___ INFORMATION ___

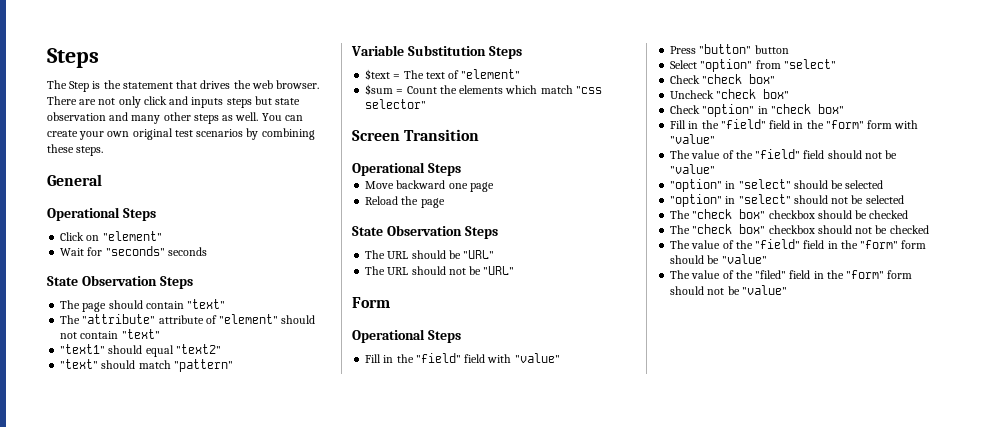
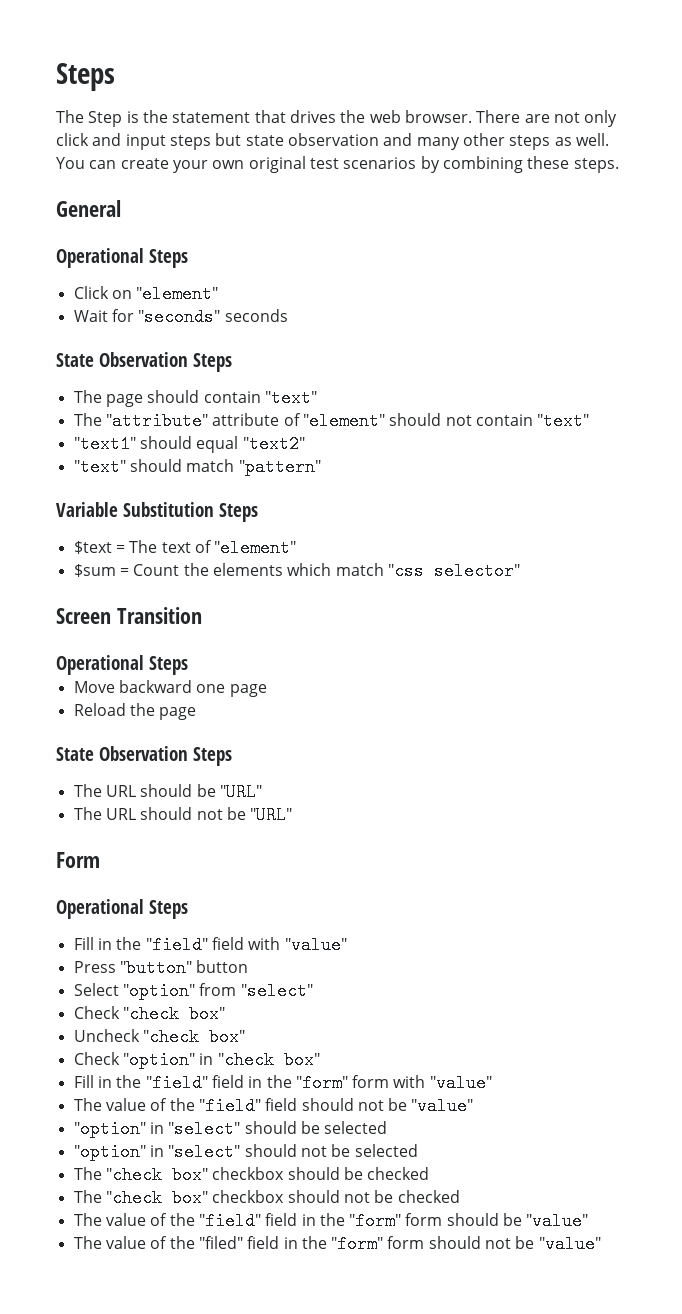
[191,97,224,108] inputs -> [125,134,166,150] input

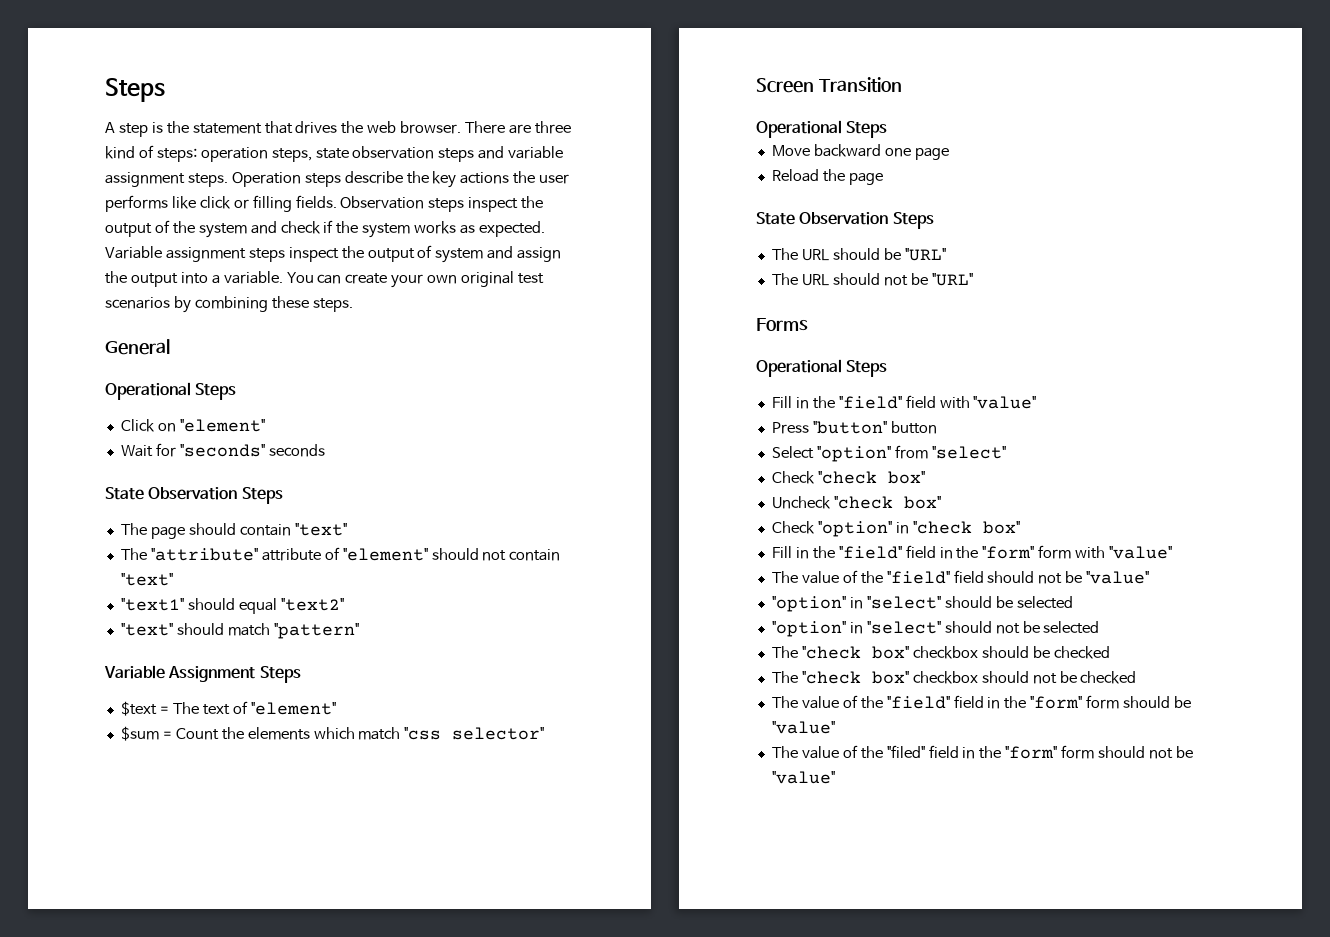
[56,63,115,91] [56,110,123,127] Steps // The Step -> [105,78,165,102] [105,122,148,137] Steps // A step
[553,110,618,127] [56,133,609,150] not only click and input steps but state observation and many other steps as well. -> [534,121,571,134] [105,145,564,162] [105,171,570,188] [105,195,544,212] [105,220,546,238] [105,245,562,263] [105,271,283,287] three kind of steps: operation steps, state observation steps and variable assignment steps. Operation steps describe the key actions the user performs like click or filling fields. Observation steps inspect the output of the system and check if the system works as expected. Variable assignment steps inspect the output of system and assign the output into a variable.
[123,502,214,517] Substitution -> [168,666,256,682] Assignment
[56,852,100,868] Form -> [756,318,808,331] Forms

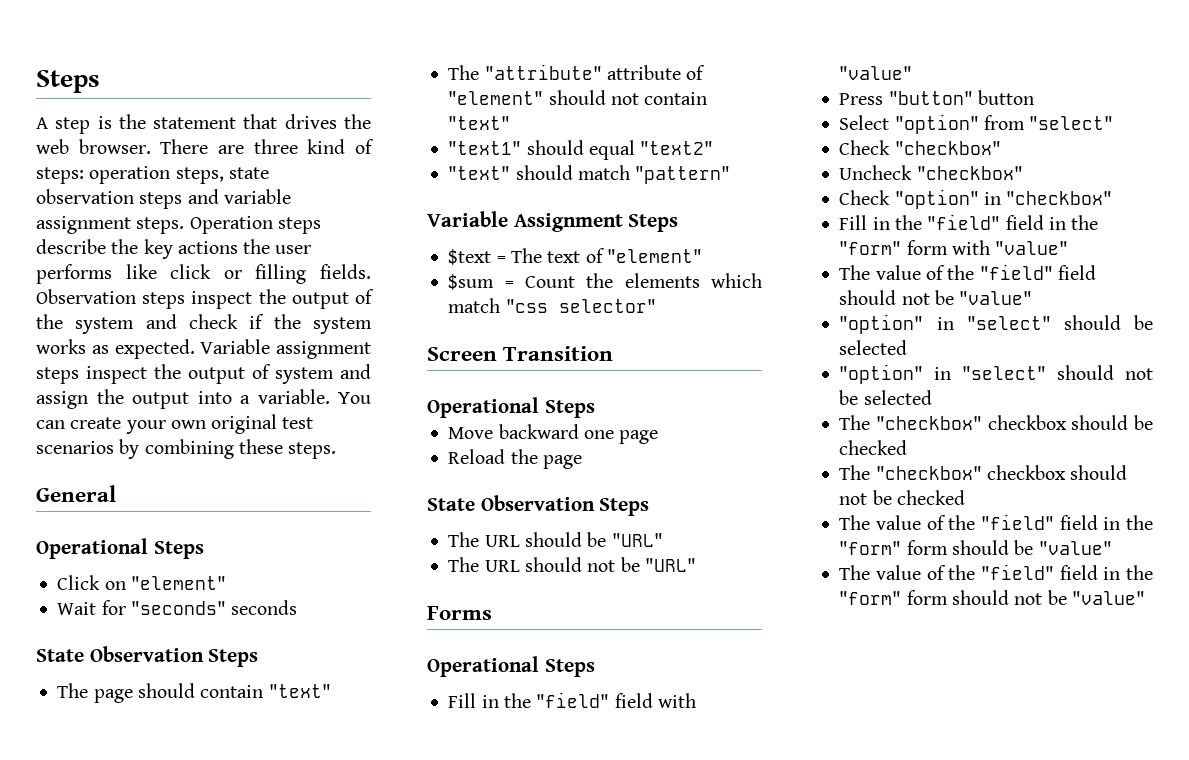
[817,471,925,484] "check box" -> [894,141,1001,155] "checkbox"
[833,496,941,509] "check box" -> [916,166,1023,180] "checkbox"
[912,521,1020,534] "check box" -> [1006,191,1113,205] "checkbox"
[801,646,909,659] "check box" -> [876,416,983,430] "checkbox"
[801,671,909,684] "check box" -> [875,466,982,480] "checkbox"
[886,745,925,758] "filed" -> [981,564,1055,580] "field"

___

Begin at the line containing "[553,110,618,127] [56,133,609,150] not" and transcribe exactly every line through the end of the records, both ends included, leaving the pictures out.

(RESPONSE)
[553,110,618,127] [56,133,609,150] not only click and input steps but state observation and many other steps as well. -> [534,121,571,134] [105,145,564,162] [105,171,570,188] [105,195,544,212] [105,220,546,238] [105,245,562,263] [105,271,283,287] three kind of steps: operation steps, state observation steps and variable assignment steps. Operation steps describe the key actions the user performs like click or filling fields. Observation steps inspect the output of the system and check if the system works as expected. Variable assignment steps inspect the output of system and assign the output into a variable.
[123,502,214,517] Substitution -> [168,666,256,682] Assignment
[56,852,100,868] Form -> [756,318,808,331] Forms

[817,471,925,484] "check box" -> [894,141,1001,155] "checkbox"
[833,496,941,509] "check box" -> [916,166,1023,180] "checkbox"
[912,521,1020,534] "check box" -> [1006,191,1113,205] "checkbox"
[801,646,909,659] "check box" -> [876,416,983,430] "checkbox"
[801,671,909,684] "check box" -> [875,466,982,480] "checkbox"
[886,745,925,758] "filed" -> [981,564,1055,580] "field"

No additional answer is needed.